Chinese, Southeast Asians Purchase Half of New London Homes
April 20 (Bloomberg) -- Investors from China and Southeast Asia bought one in every two new homes in central London last year as the number of wealthy individuals in the region swells, Jones Lang LaSalle Inc. said.
Buyers from China, Hong Kong, Malaysia and Singapore accounted for 51 percent of new-property purchases in central London neighborhoods that the broker handled, up from 47 percent in 2010, Jones Lang said in a report today. Hong Kong buyers led Asia with 17 percent of the purchases, the Chicago-based broker said.
"The number of high-net-worth individuals is growing and growing, especially in the Asia-Pacific countries where you've got developing economies," Neil Chegwidden, a residential research director at Jones Lang, said by phone. "They need to invest their money somewhere."
Overseas investors are buying luxury homes in the U.K. capital to preserve wealth in one of the world's most resilient property markets amid political and economic volatility in their home markets. Luxury-home prices in central London rose the most in 10 months in March, according to London-based broker Knight Frank LLP.
The number of billionaires in Asia rose to 351 last year from 245 in 2010, according to a Credit Suisse Group AG's Global Wealth report. Europe had 251 billionaires while North America accounted for 332 last year, the Zurich-based bank said.
British Buyer Drop
The proportion of British buyers fell to 19 percent from 22 percent in 2010, Jones Lang said in the report.

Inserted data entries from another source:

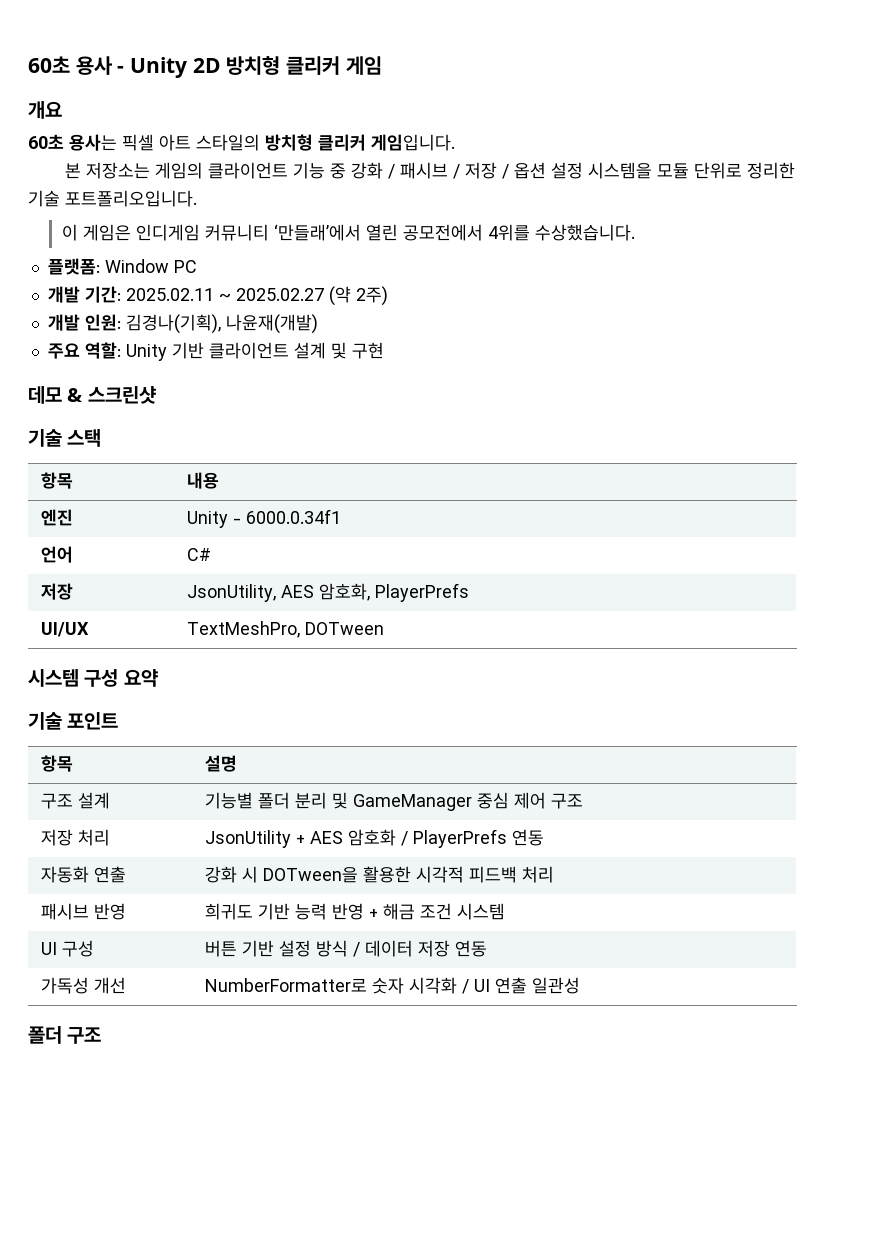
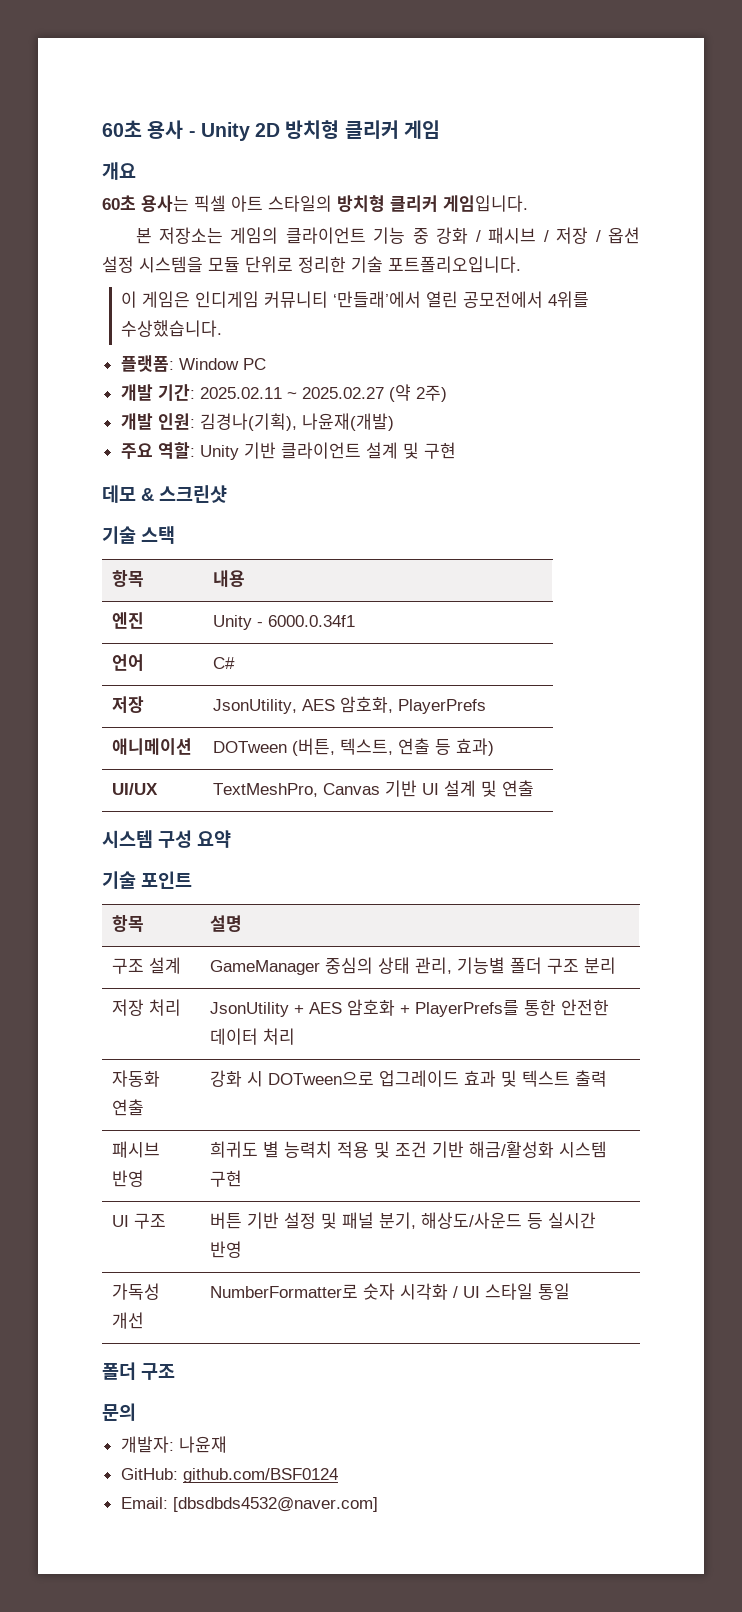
- UI/UX | TextMeshPro, DOTween
+ 애니메이션 | DOTween (버튼, 텍스트, 연출 등 효과)
+ UI/UX | TextMeshPro, Canvas 기반 UI 설계 및 연출
- 구조 설계 | 기능별 폴더 분리 및 GameManager 중심 제어 구조
+ 구조 설계 | GameManager 중심의 상태 관리, 기능별 폴더 구조 분리
- 저장 처리 | JsonUtility + AES 암호화 / PlayerPrefs 연동
- 자동화 연출 | 강화 시 DOTween을 활용한 시각적 피드백 처리
- 패시브 반영 | 희귀도 기반 능력 반영 + 해금 조건 시스템
- UI 구성 | 버튼 기반 설정 방식 / 데이터 저장 연동
+ 저장 처리 | JsonUtility + AES 암호화 + PlayerPrefs를 통한 안전한 데이터 처리
+ 자동화 연출 | 강화 시 DOTween으로 업그레이드 효과 및 텍스트 출력
+ 패시브 반영 | 희귀도 별 능력치 적용 및 조건 기반 해금/활성화 시스템 구현
+ UI 구조 | 버튼 기반 설정 및 패널 분기, 해상도/사운드 등 실시간 반영
- 가독성 개선 | NumberFormatter로 숫자 시각화 / UI 연출 일관성
+ 가독성 개선 | NumberFormatter로 숫자 시각화 / UI 스타일 통일
  폴더 구조
+ 문의
+ 개발자: 나윤재
+ GitHub: github.com/BSF0124
+ Email: [dbsdbds4532@naver.com]

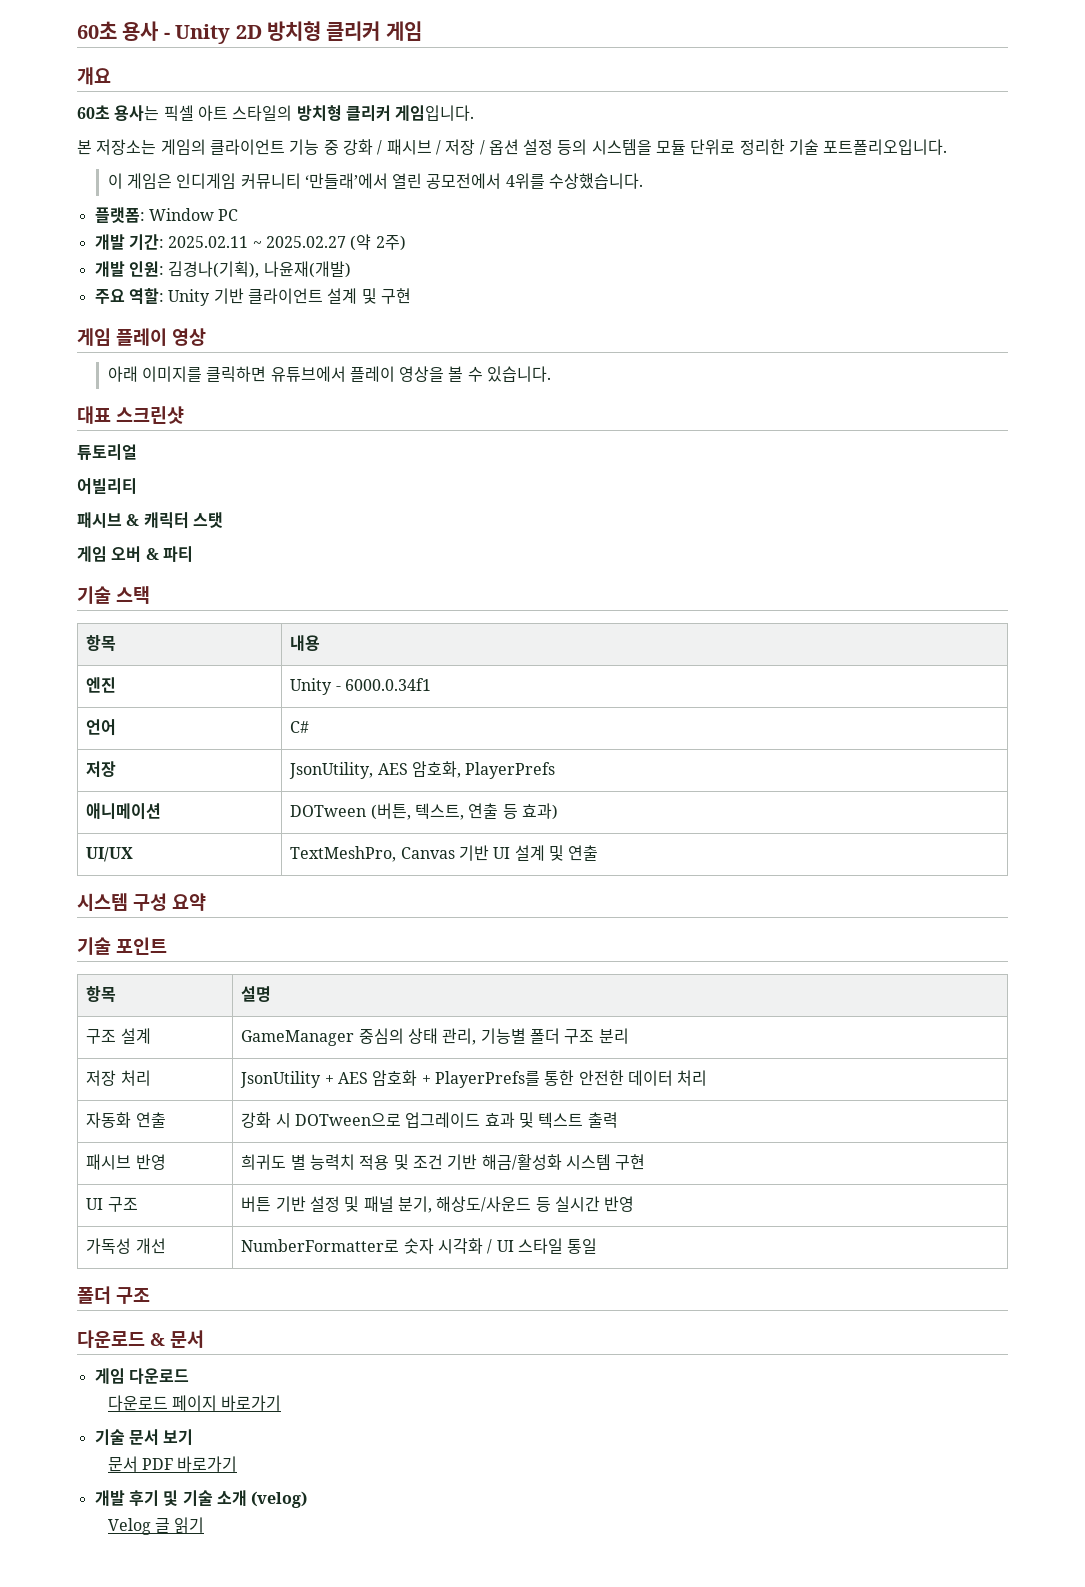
- 본 저장소는 게임의 클라이언트 기능 중 강화 / 패시브 / 저장 / 옵션 설정 시스템을 모듈 단위로 정리한 기술 포트폴리오입니다.
+ 본 저장소는 게임의 클라이언트 기능 중 강화 / 패시브 / 저장 / 옵션 설정 등의 시스템을 모듈 단위로 정리한 기술 포트폴리오입니다.
- 데모 & 스크린샷
+ 게임 플레이 영상
+ 아래 이미지를 클릭하면 유튜브에서 플레이 영상을 볼 수 있습니다.
+ 대표 스크린샷
+ 튜토리얼
+ 어빌리티
+ 패시브 & 캐릭터 스탯
+ 게임 오버 & 파티
- 문의
- 개발자: 나윤재
- GitHub: github.com/BSF0124
- Email: [dbsdbds4532@naver.com]
+ 다운로드 & 문서
+ 게임 다운로드
+ 다운로드 페이지 바로가기
+ 기술 문서 보기
+ 문서 PDF 바로가기
+ 개발 후기 및 기술 소개 (velog)
+ Velog 글 읽기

Around three quarters of London-home purchases were made because the investor plans to rent out the property, and 28 percent of buyers used cash to buy the real estate, according to Jones Lang. The neighborhoods used to compile the report were Kensington and Chelsea, City of Westminster, City of London, St. John's Wood and the Canary Wharf financial district in east London.
Investors and developers plan to build 9,000 prime apartments and houses by the end of the decade that they're aiming to sell for more than 1,000 pounds a square foot, according to a study released in July by London-based consulting firm EC Harris LLP. About 4,000 units are scheduled to open in 2014 and 2015, EC Harris estimates.